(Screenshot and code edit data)
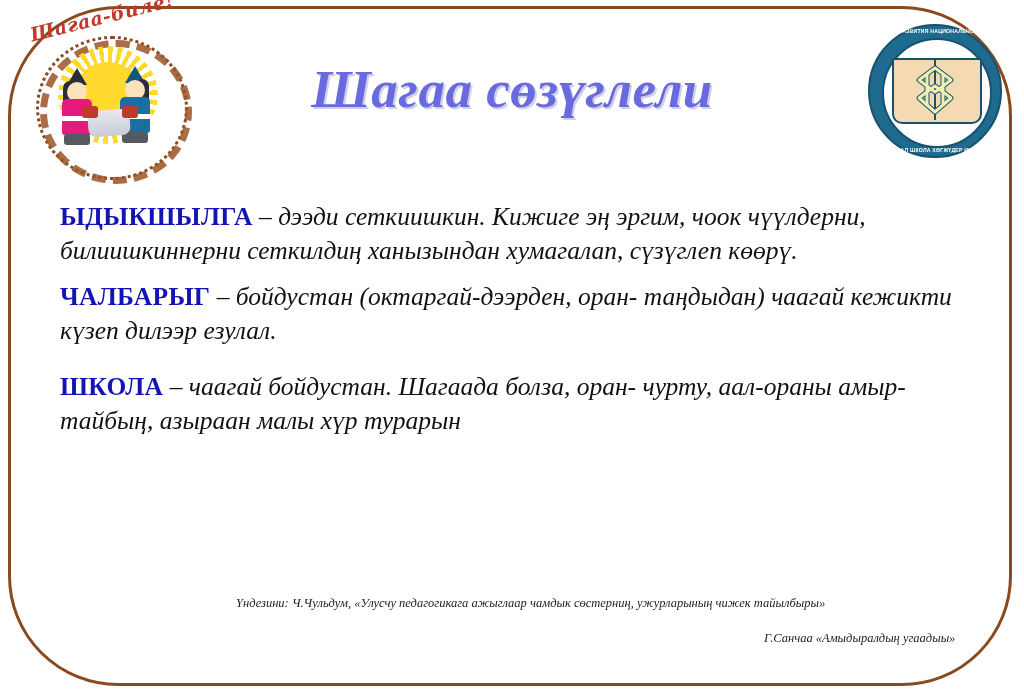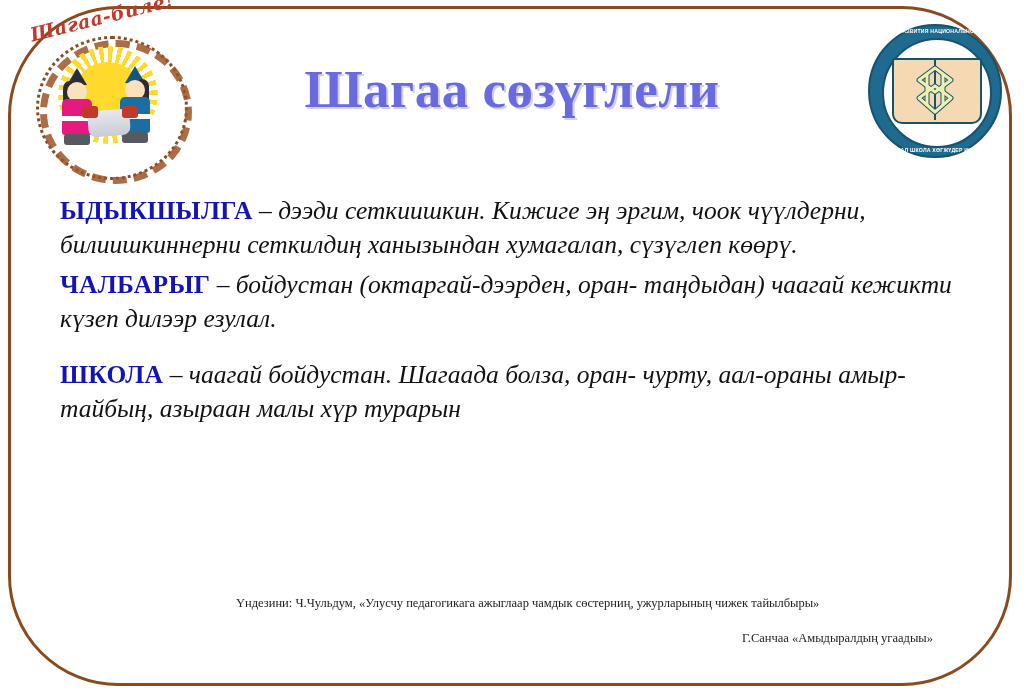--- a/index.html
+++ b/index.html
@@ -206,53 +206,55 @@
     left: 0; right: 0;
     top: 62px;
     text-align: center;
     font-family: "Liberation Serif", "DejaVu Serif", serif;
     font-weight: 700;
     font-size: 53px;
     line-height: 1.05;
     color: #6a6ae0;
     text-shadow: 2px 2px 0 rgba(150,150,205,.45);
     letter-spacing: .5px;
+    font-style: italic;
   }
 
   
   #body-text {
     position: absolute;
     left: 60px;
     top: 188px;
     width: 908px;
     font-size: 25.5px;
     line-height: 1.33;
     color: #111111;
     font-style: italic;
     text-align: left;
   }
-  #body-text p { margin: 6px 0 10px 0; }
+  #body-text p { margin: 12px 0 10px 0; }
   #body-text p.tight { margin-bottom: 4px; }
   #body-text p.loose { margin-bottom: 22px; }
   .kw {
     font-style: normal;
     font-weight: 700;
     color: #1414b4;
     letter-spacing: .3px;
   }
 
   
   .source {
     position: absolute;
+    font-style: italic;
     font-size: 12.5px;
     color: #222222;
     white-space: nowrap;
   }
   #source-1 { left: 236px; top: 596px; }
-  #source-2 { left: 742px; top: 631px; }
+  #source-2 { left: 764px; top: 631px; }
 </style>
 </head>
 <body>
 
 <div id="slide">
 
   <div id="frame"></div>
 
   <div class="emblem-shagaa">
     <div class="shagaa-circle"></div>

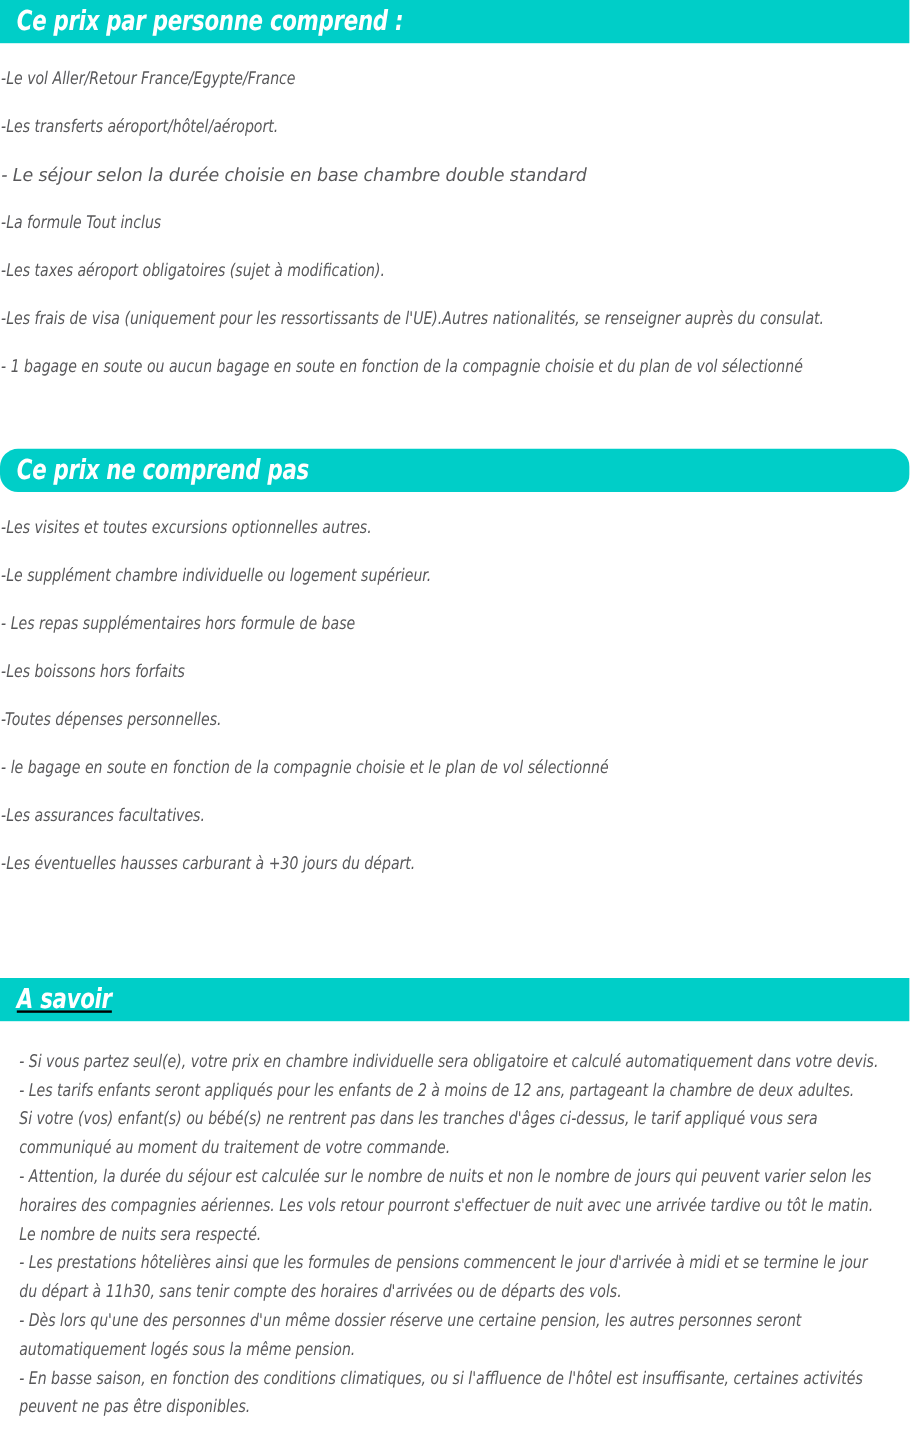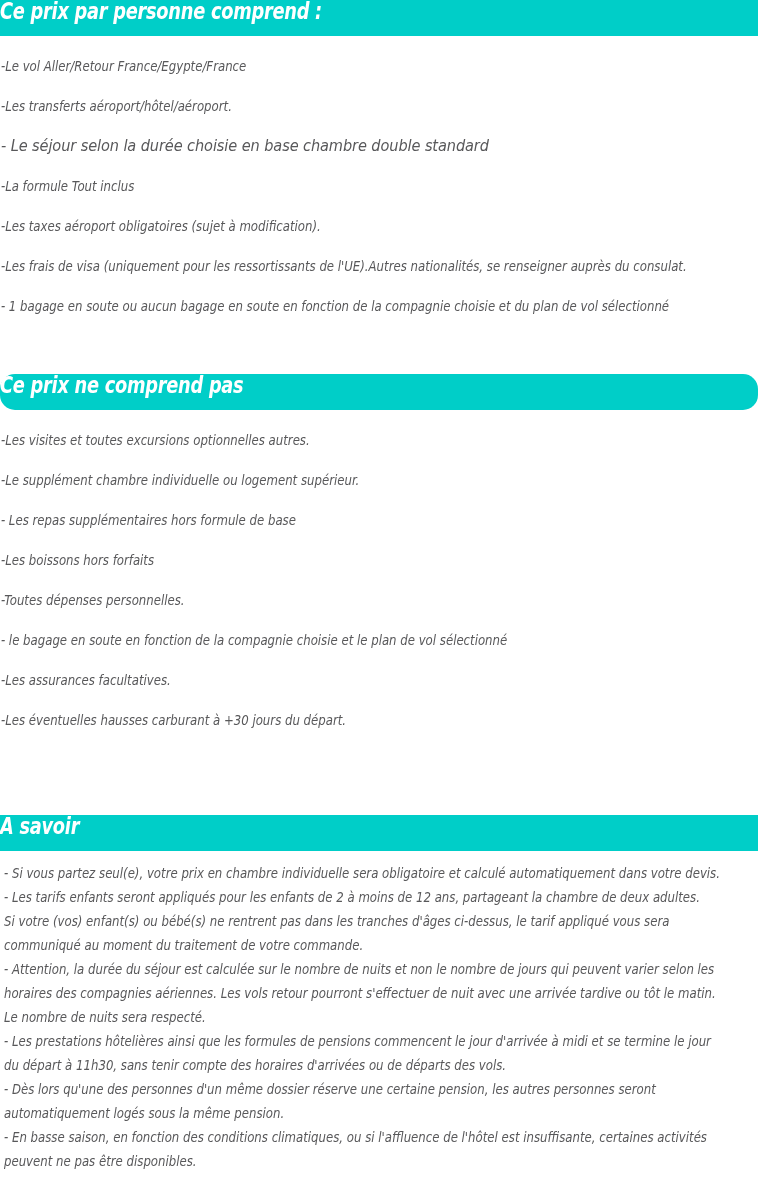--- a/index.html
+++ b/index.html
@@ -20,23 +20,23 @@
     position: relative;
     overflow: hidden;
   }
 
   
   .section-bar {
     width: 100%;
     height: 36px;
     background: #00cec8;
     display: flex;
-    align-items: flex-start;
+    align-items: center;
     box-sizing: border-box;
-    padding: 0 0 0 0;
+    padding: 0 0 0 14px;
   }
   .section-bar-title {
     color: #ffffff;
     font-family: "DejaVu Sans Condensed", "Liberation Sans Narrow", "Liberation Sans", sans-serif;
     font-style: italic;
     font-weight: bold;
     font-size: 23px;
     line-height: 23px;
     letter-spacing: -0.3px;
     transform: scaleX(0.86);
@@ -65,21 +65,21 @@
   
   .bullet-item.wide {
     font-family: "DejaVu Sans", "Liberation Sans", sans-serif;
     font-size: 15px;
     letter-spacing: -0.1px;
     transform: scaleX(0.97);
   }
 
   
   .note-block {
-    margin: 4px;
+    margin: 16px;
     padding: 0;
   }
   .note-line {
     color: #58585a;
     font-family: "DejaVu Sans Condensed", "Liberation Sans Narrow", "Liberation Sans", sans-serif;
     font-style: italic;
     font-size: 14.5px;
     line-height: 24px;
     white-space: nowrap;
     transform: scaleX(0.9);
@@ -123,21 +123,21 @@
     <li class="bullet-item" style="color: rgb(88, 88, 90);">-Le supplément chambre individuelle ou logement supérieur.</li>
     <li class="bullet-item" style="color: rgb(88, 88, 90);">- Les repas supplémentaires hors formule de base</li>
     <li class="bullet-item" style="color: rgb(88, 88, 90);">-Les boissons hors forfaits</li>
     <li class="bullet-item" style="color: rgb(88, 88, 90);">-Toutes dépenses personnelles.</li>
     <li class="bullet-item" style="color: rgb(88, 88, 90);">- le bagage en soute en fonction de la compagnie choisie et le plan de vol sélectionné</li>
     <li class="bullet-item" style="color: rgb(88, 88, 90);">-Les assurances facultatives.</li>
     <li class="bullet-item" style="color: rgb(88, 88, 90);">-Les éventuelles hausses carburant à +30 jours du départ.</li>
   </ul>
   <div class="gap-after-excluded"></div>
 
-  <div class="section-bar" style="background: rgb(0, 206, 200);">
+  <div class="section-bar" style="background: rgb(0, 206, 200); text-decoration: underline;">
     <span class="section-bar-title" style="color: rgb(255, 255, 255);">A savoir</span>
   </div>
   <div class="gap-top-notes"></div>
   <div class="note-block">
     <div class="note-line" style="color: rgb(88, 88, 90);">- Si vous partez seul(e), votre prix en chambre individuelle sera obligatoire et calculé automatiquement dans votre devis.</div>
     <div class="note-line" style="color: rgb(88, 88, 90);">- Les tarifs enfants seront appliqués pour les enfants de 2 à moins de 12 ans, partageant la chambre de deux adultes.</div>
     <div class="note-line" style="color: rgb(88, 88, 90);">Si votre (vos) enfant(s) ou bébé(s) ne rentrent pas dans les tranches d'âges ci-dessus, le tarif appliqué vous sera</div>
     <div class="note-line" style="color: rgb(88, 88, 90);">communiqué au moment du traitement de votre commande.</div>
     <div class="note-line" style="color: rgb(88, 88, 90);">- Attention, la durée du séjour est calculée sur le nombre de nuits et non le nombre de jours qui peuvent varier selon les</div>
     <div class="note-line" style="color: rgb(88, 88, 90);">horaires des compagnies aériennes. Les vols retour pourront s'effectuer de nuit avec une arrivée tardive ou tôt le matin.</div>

==

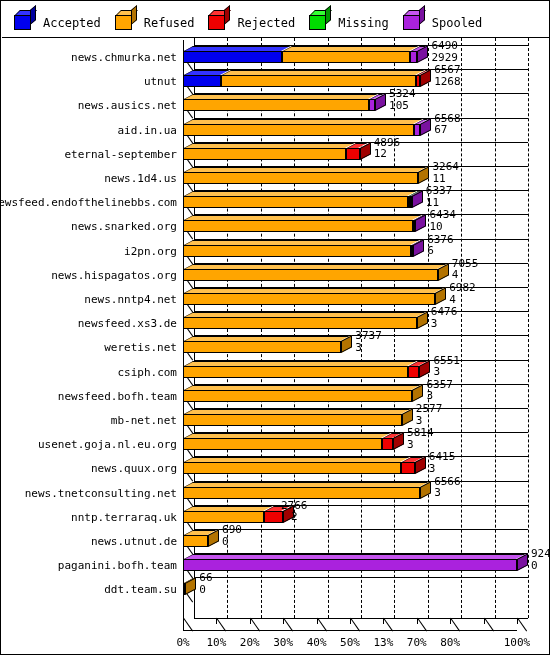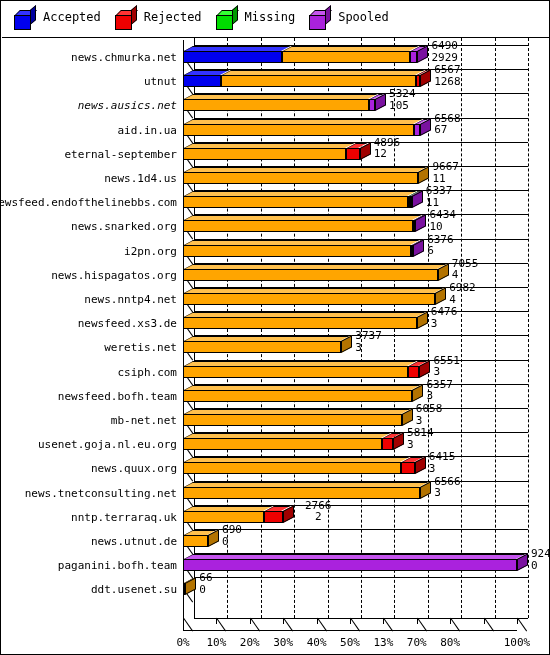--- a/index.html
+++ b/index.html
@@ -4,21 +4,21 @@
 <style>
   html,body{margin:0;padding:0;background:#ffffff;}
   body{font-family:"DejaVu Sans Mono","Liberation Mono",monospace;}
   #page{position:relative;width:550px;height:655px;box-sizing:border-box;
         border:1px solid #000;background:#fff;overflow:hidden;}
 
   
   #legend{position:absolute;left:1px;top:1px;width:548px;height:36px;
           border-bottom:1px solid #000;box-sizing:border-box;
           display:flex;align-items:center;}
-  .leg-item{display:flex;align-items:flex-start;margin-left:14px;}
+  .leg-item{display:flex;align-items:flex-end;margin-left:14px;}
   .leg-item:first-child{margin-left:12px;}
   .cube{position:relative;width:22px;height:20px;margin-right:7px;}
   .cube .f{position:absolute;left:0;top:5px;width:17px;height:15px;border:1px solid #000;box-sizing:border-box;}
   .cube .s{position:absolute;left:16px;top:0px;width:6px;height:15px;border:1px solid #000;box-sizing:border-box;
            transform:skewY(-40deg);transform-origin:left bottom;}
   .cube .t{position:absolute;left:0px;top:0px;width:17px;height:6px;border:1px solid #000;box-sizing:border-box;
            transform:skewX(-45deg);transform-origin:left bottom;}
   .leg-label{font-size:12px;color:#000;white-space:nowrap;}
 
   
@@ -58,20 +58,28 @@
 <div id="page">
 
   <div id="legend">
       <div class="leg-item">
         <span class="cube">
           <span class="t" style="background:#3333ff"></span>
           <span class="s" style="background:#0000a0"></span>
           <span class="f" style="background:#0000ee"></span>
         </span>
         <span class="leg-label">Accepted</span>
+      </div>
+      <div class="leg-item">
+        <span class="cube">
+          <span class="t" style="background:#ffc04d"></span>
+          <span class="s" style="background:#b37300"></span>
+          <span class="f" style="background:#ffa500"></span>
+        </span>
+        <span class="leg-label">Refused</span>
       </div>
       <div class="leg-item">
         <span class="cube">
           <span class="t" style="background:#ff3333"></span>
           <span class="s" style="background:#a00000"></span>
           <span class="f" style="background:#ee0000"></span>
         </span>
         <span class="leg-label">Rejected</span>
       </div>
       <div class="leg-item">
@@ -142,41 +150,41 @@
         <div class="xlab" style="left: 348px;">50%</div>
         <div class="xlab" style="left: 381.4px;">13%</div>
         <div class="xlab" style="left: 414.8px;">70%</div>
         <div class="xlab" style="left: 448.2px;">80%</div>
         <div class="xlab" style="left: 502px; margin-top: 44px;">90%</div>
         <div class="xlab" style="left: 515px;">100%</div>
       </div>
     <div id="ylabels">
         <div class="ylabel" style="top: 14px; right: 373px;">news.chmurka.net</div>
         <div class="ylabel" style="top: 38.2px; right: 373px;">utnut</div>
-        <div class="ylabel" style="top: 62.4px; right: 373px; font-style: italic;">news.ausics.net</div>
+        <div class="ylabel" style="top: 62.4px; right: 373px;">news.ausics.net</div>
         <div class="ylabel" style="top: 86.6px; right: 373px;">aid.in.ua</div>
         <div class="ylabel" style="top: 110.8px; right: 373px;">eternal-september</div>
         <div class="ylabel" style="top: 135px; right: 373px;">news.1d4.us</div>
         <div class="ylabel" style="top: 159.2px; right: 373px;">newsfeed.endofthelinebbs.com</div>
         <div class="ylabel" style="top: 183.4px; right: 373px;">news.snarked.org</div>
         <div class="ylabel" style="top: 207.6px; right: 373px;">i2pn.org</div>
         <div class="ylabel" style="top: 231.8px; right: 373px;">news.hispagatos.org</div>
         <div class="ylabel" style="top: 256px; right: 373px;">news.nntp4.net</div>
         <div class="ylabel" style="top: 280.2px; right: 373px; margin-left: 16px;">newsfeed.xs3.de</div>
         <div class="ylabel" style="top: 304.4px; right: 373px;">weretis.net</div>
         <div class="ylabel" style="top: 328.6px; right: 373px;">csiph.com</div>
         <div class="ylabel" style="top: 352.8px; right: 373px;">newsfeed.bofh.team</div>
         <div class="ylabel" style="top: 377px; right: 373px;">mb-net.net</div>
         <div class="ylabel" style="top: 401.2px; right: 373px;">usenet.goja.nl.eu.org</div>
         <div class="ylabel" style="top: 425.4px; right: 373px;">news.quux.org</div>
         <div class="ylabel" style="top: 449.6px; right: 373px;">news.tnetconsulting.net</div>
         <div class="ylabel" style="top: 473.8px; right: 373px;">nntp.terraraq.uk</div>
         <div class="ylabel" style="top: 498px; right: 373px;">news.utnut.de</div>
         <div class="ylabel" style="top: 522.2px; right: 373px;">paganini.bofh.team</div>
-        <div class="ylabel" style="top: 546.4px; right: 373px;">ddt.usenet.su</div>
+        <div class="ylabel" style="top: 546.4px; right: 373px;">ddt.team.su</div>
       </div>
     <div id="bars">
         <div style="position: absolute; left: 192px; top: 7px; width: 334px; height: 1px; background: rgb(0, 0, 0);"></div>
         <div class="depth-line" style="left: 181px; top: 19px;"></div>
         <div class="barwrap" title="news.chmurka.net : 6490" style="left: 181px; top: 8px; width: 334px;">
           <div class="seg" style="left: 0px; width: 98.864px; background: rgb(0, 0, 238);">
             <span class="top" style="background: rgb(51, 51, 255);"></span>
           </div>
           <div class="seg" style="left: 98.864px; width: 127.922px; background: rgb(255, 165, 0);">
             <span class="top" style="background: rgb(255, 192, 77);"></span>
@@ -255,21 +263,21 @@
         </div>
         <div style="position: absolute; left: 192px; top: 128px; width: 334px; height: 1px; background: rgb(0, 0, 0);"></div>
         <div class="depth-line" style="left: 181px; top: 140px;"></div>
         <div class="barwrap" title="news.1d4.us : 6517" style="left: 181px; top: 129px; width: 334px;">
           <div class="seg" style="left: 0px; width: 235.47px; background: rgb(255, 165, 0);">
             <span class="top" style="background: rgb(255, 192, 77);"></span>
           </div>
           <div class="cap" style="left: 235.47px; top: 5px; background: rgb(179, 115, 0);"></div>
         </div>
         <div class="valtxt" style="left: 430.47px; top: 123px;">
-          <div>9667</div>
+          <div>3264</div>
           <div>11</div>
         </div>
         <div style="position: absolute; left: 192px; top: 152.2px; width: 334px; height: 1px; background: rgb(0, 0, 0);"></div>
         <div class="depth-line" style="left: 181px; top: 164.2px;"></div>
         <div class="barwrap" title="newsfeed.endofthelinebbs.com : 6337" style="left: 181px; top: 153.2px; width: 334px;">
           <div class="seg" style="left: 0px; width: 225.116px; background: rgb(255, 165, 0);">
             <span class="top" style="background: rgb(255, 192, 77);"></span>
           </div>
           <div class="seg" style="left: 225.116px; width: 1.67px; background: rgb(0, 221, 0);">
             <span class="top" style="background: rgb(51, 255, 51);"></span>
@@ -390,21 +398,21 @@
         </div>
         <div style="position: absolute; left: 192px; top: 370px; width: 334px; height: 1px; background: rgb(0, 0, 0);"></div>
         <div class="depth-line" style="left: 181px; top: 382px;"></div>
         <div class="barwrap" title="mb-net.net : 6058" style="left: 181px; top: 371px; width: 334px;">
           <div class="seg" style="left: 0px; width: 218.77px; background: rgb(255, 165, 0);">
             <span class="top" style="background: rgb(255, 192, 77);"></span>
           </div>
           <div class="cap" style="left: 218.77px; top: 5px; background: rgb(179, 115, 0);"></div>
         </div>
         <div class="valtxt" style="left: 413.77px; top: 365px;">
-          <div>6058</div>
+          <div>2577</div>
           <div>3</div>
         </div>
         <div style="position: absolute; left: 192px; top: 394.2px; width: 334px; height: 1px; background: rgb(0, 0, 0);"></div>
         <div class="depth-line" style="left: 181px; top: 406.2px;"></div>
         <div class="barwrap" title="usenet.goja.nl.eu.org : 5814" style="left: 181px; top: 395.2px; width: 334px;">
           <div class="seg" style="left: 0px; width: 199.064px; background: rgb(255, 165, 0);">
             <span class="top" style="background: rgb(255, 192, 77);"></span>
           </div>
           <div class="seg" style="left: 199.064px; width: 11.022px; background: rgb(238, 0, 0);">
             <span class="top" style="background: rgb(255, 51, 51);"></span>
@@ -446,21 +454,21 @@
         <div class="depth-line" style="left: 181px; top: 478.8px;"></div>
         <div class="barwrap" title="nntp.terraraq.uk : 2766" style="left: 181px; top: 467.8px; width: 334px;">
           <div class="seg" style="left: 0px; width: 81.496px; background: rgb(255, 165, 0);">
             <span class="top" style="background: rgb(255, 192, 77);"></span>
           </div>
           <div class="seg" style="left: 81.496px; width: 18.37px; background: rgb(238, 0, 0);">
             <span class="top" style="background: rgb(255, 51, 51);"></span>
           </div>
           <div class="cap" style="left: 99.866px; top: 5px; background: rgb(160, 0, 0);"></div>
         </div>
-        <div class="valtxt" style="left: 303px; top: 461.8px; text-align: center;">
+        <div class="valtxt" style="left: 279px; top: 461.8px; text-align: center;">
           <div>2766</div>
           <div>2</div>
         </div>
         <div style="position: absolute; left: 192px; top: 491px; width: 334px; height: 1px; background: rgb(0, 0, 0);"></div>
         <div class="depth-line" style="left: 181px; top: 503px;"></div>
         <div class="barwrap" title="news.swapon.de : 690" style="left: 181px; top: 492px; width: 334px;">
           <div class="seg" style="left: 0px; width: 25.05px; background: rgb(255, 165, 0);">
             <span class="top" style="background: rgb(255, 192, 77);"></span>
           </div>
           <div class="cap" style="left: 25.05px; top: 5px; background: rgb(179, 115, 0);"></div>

> _WORK REQUIRED_: The entries above hold a line with "position: relative;" and a later line with "line-height: 24px;". Write out exactly those lines and all lines between, nothing more.

> _ANSWER SPACE_:
     position: relative;
     overflow: hidden;
   }
 
   
   .section-bar {
     width: 100%;
     height: 36px;
     background: #00cec8;
     display: flex;
-    align-items: flex-start;
+    align-items: center;
     box-sizing: border-box;
-    padding: 0 0 0 0;
+    padding: 0 0 0 14px;
   }
   .section-bar-title {
     color: #ffffff;
     font-family: "DejaVu Sans Condensed", "Liberation Sans Narrow", "Liberation Sans", sans-serif;
     font-style: italic;
     font-weight: bold;
     font-size: 23px;
     line-height: 23px;
     letter-spacing: -0.3px;
     transform: scaleX(0.86);
@@ -65,21 +65,21 @@
   
   .bullet-item.wide {
     font-family: "DejaVu Sans", "Liberation Sans", sans-serif;
     font-size: 15px;
     letter-spacing: -0.1px;
     transform: scaleX(0.97);
   }
 
   
   .note-block {
-    margin: 4px;
+    margin: 16px;
     padding: 0;
   }
   .note-line {
     color: #58585a;
     font-family: "DejaVu Sans Condensed", "Liberation Sans Narrow", "Liberation Sans", sans-serif;
     font-style: italic;
     font-size: 14.5px;
     line-height: 24px;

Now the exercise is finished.